Amílcar de Mascarenhas (1936). A.D. 2230. Parceira A.M. Pereira.
Este é daqueles livros que os fãs de ficção científica portuguesa conhecem bem, mas suspeito que raros o tenham lido. A.D. 2230 é apontado como um dos romances percursores do género por cá, uma obra de futurismo e antecipação publicada em 1936. Um livro que, graças a uma fantástica oferta do absolutely fabulous Paulo Morgado, não tem lugar nas estantes como foi lida. Claro, porque isto dos livros, é para serem lidos.
Dois elementos sempre me despertaram a curiosidade nesta obra. A ilustração de capa, que pese embora não ser perfeita, não deixa de ser um belíssimo exemplo de art deco futurista, particularmente se recordarmos que foi desenhada num país sem grande tradição de futurismos, quer literários quer visuais. Exceção feita ao movimento Portugal Futurista, mas isso são outras loiças, outras vertentes da cultura.
E, claro, a história, confesso que ardia nalguma curiosidade em conhecer as ideias e palavras deste clássico da literatura de FC. Bem, aqui as coisas correm pior. Basta ler as primeiras páginas para perceber que a especulação futurista de Amílcar de Mascarenhas, como observam os estudos percetivos que o Luís Filipe Silva partilhou sobre o tema, está alinhada com o ideário identitário do Estado Novo, especialmente na forma como imagina um futuro Portugal imperial, da metrópole às colónias federadas, bastião do governo masculino sob ameaça de dois grandes blocos, a união americana e a europa unida, dominadas por esse hediondo horror que são os governos feministas, que oprimem a raça masculina. É este o tom do livro.

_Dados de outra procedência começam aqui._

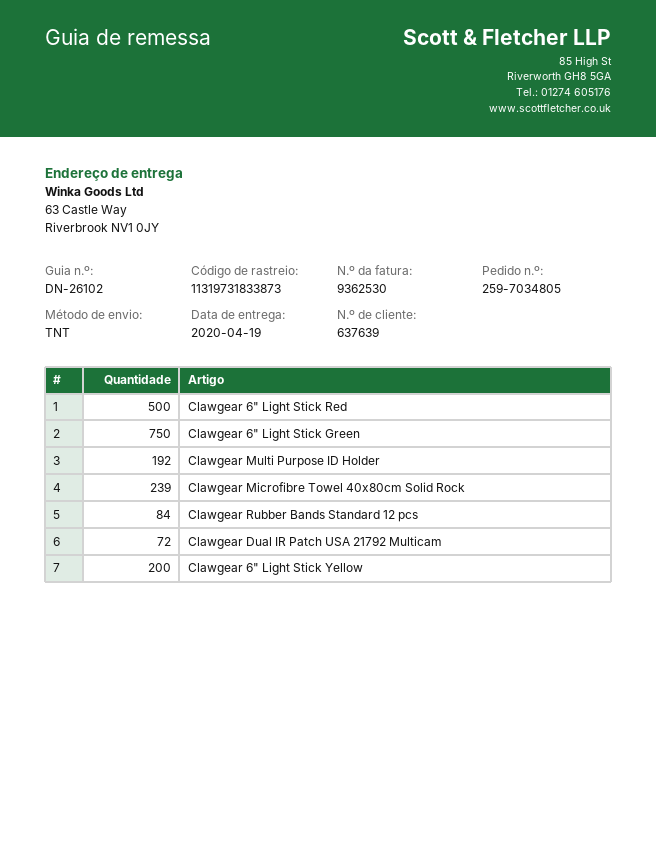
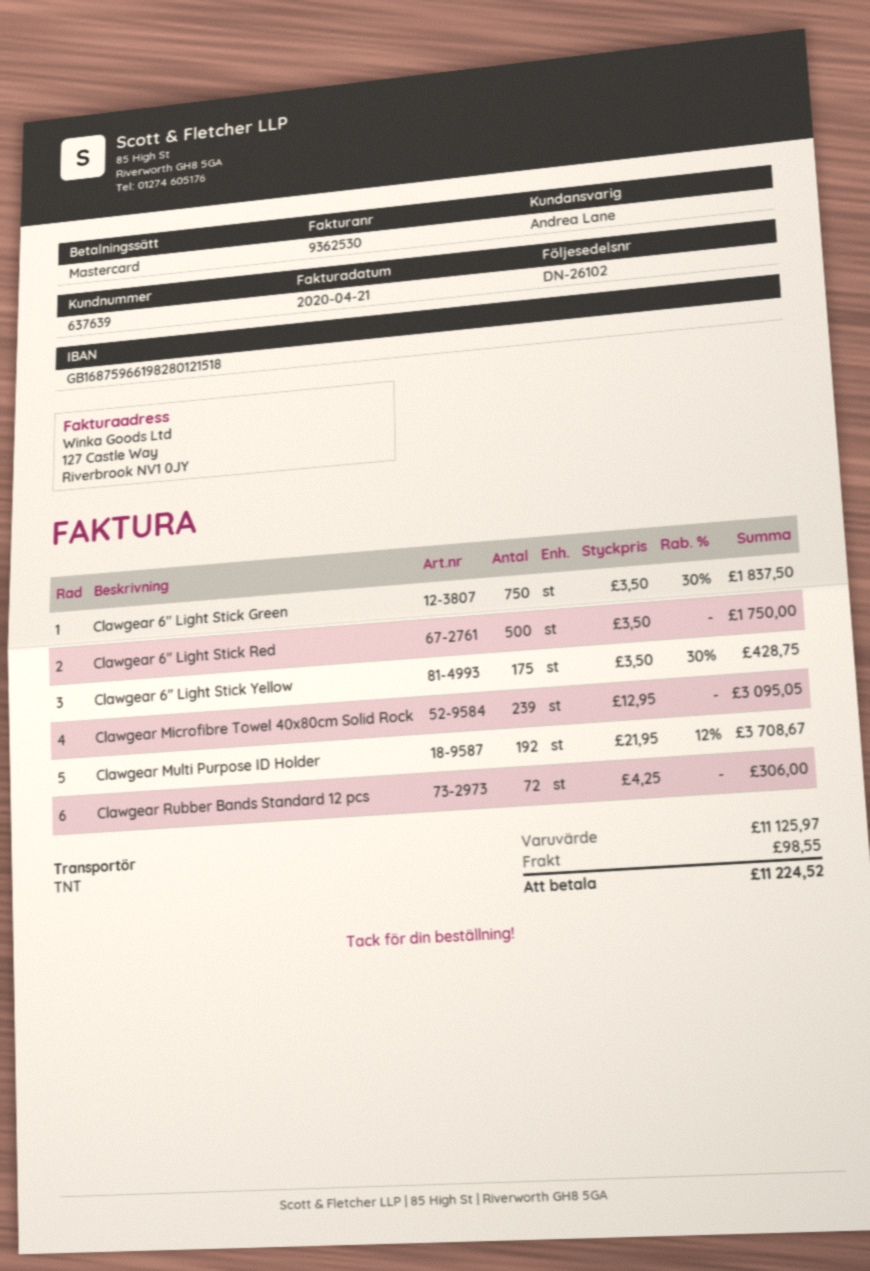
Clawgear Rubber Bands Standard 12 pcs: 84 -> 72
Clawgear Dual IR Patch USA 21792 Multicam: 72 -> none
Clawgear 6" Light Stick Yellow: 200 -> 175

Há que manter o sentido crítico e lê-lo pelo que é, sem descartar o óbvio lado ideológico. Notem que não estou a colocar o livro como obra de propaganda estadonovista, apenas a sublinhar a ligação ao seu ideário. Até no seu desfecho final, de um Portugal orgulhosamente só, lutando e vencendo contra todos os seus inimigos.

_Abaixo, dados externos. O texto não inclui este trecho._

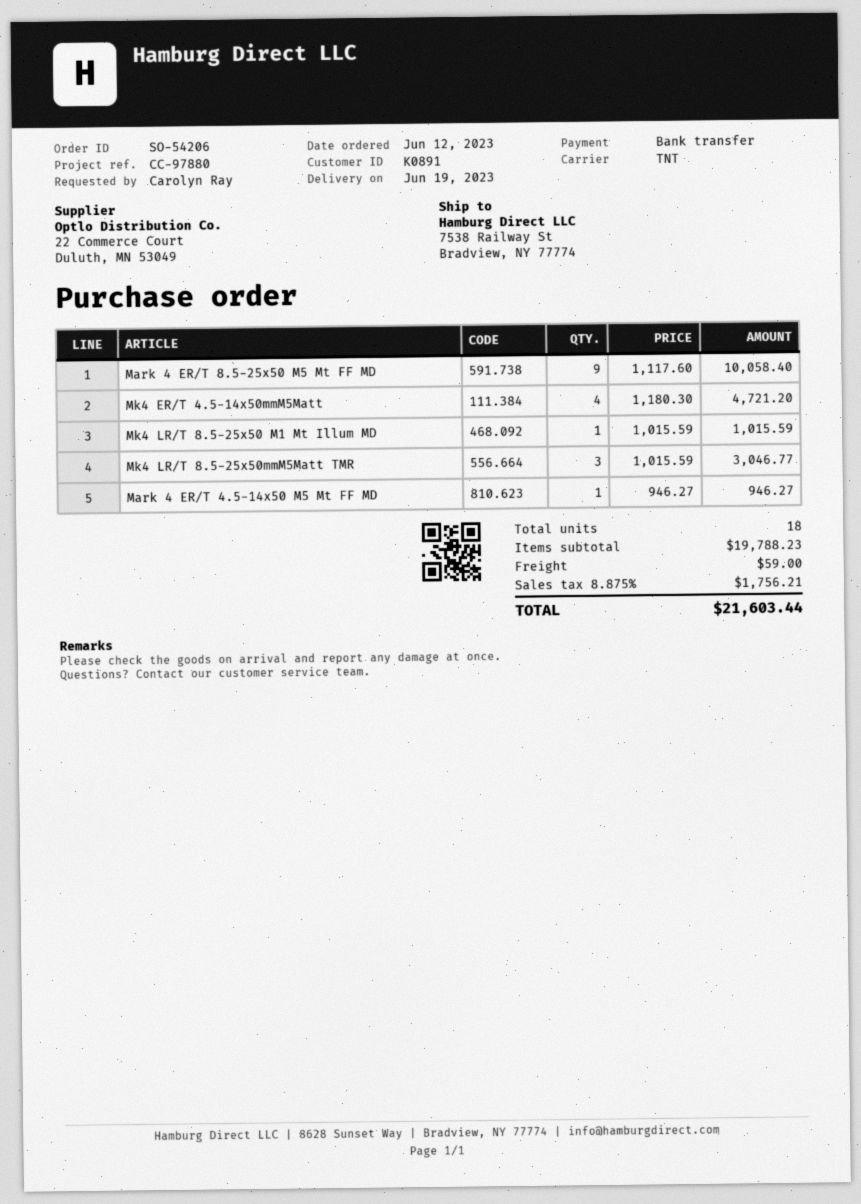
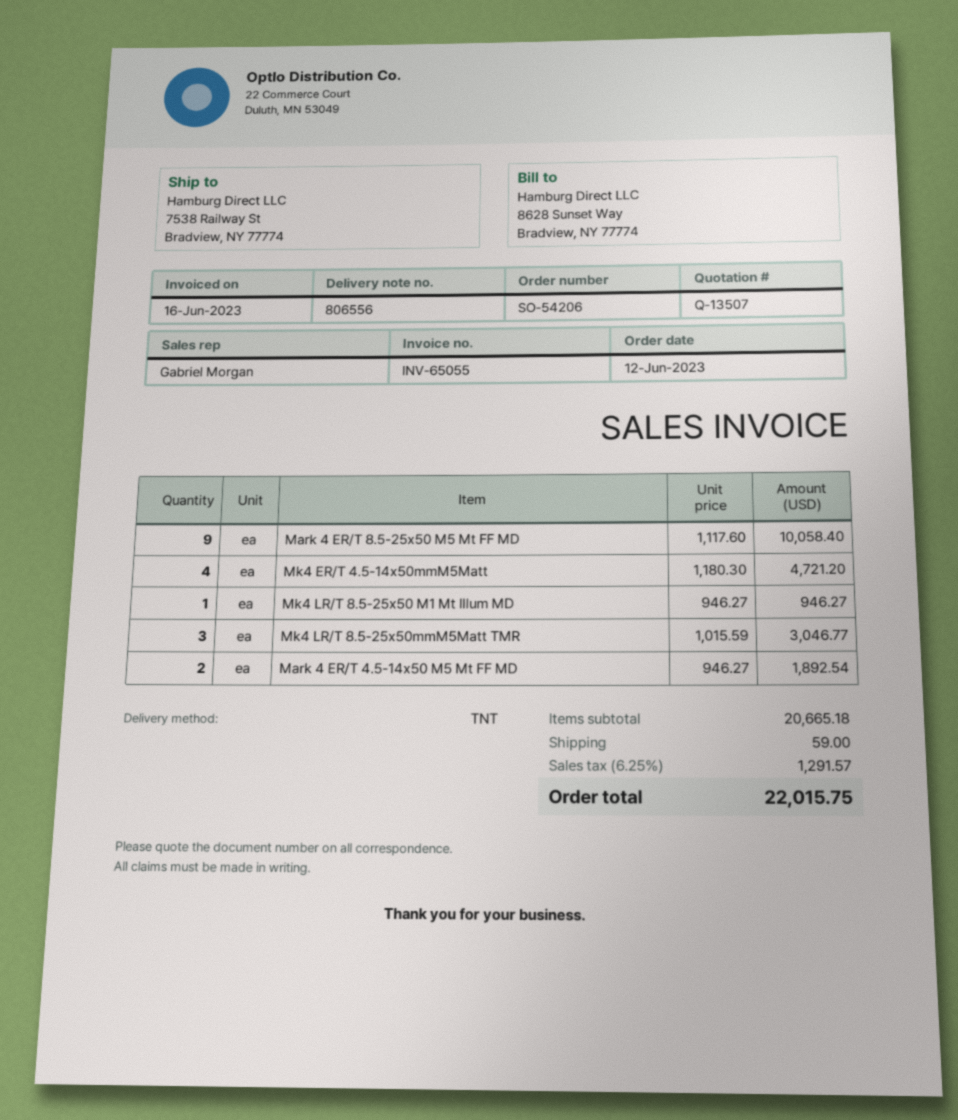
Mk4 LR/T 8.5-25x50 M1 Mt Illum MD: 1 x 1015.59 = 1015.59 -> 1 x 946.27 = 946.27
Mark 4 ER/T 4.5-14x50 M5 Mt FF MD: 1 x 946.27 = 946.27 -> 2 x 946.27 = 1892.54
subtotal: 19788.23 -> 20665.18
tax: 8.875% = 1756.21 -> 6.25% = 1291.57
total: 21603.44 -> 22015.75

Confesso que achei piada a este futurismo estadonovista, está bastante bem construído. Portugal, império-confederação que reúne o continente e as colónias, é um próspero país cientificamente desenvolvido que se manteve distante das convulsões que criaram, e expandiram, os grandes blocos políticos deste mundo ficcional - uma América que engoliu o continente até às fronteiras do sul, e uma Europa que parou às portas de Vilar Formoso. Tem ainda outra característica distinta, Portugal é o último país do mundo onde o pode está em mãos masculinas, o que o torna alvo de pressões dos regimes feministas que dominam o planeta. Num pormenor curioso, o país é governado por um duunvirato, sempre composto por um par de gémeos treinados desde nascença para o governo. Face às pressões exteriores, a guerra é inevitável, e as pequenas mas tecnologicamente avançadas forças portuguesas irão derrotar forças muito superiores, combinando audácia com armas secretas. Nesta parte, a leitura é curiosamente divertida.

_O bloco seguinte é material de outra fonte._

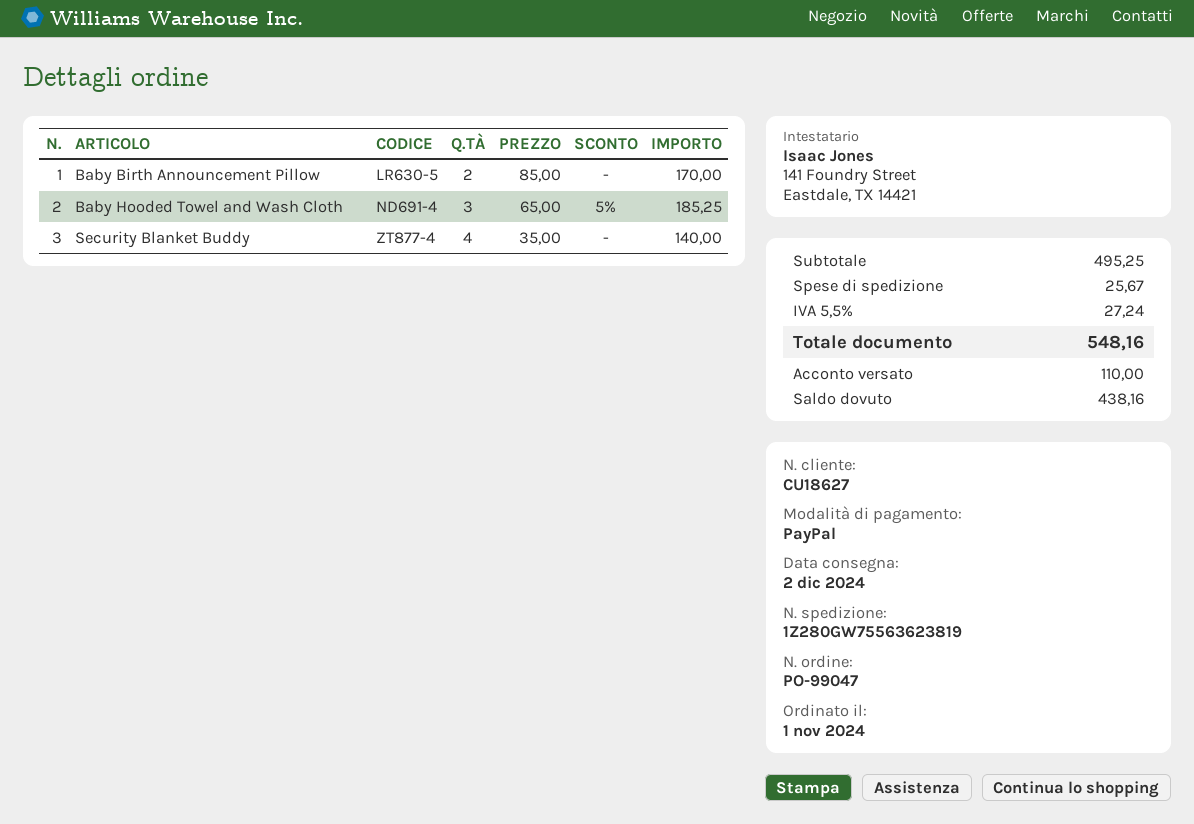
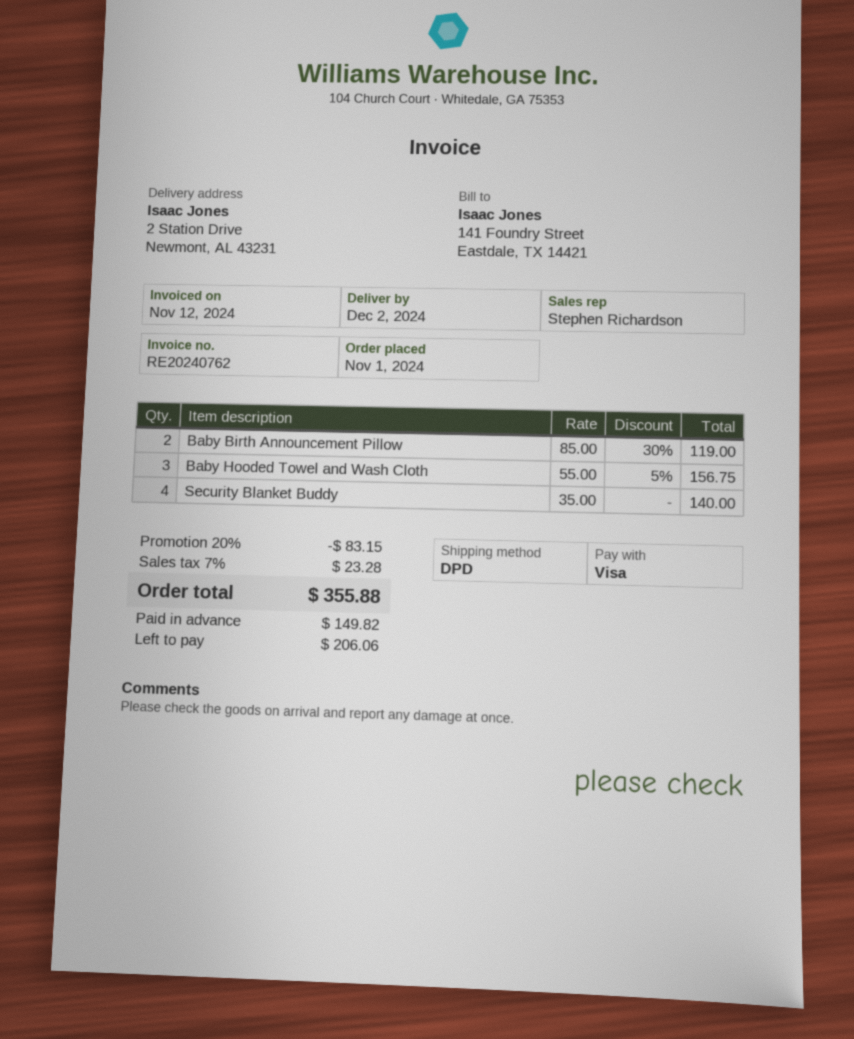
payment method: PayPal -> Visa
Baby Birth Announcement Pillow: 2 x 85.00 = 170.00 -> 2 x 85.00 - 30% = 119.00
Baby Hooded Towel and Wash Cloth: 3 x 65.00 - 5% = 185.25 -> 3 x 55.00 - 5% = 156.75
discount: none -> 20% = 83.15
shipping: 25.67 -> none
tax: 5.5% = 27.24 -> 7% = 23.28
total: 548.16 -> 355.88
deposit: 110.00 -> 149.82
balance: 438.16 -> 206.06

Está bem visto que este futurismo luso é essencialmente conservador e passadista, alicerçado em ideários que viam as evoluções trazidas pela modernidade como algo de pernicioso. É um futuro de patriotismo conservador. A misoginia anti-feminista do livro é especialmente deliciosa quando coloca as orgulhas mulheres senhoras do seu nariz a render-se aos encantos dos homens lusos, e a submeterem-se às suas vontades, deixando de lado essas veleidades feministas.
E, no entanto, é um futurismo especulativo. Não está especialmente bem escrito, entre os expectáveis arcaísmos e o constante puxar à prosa de patriotismo exacerbado. É interessante descobrir este mundo ficcional, pela construção em si, longe de excelente mas com alguma piada, e pelo seu enquadramento ideológico. Que, sublinho para os leitores mais sensíveis e alérgicos a estes temas, tem a ver com a forma como o autor pensa e se exprime na obra, e não com propagandas e panfletismos. Para quem quer conhecer a evolução da ficção científica portuguesa, esta obra, entre os defeitos e virtudes, merece ser lida pelo valor referencial.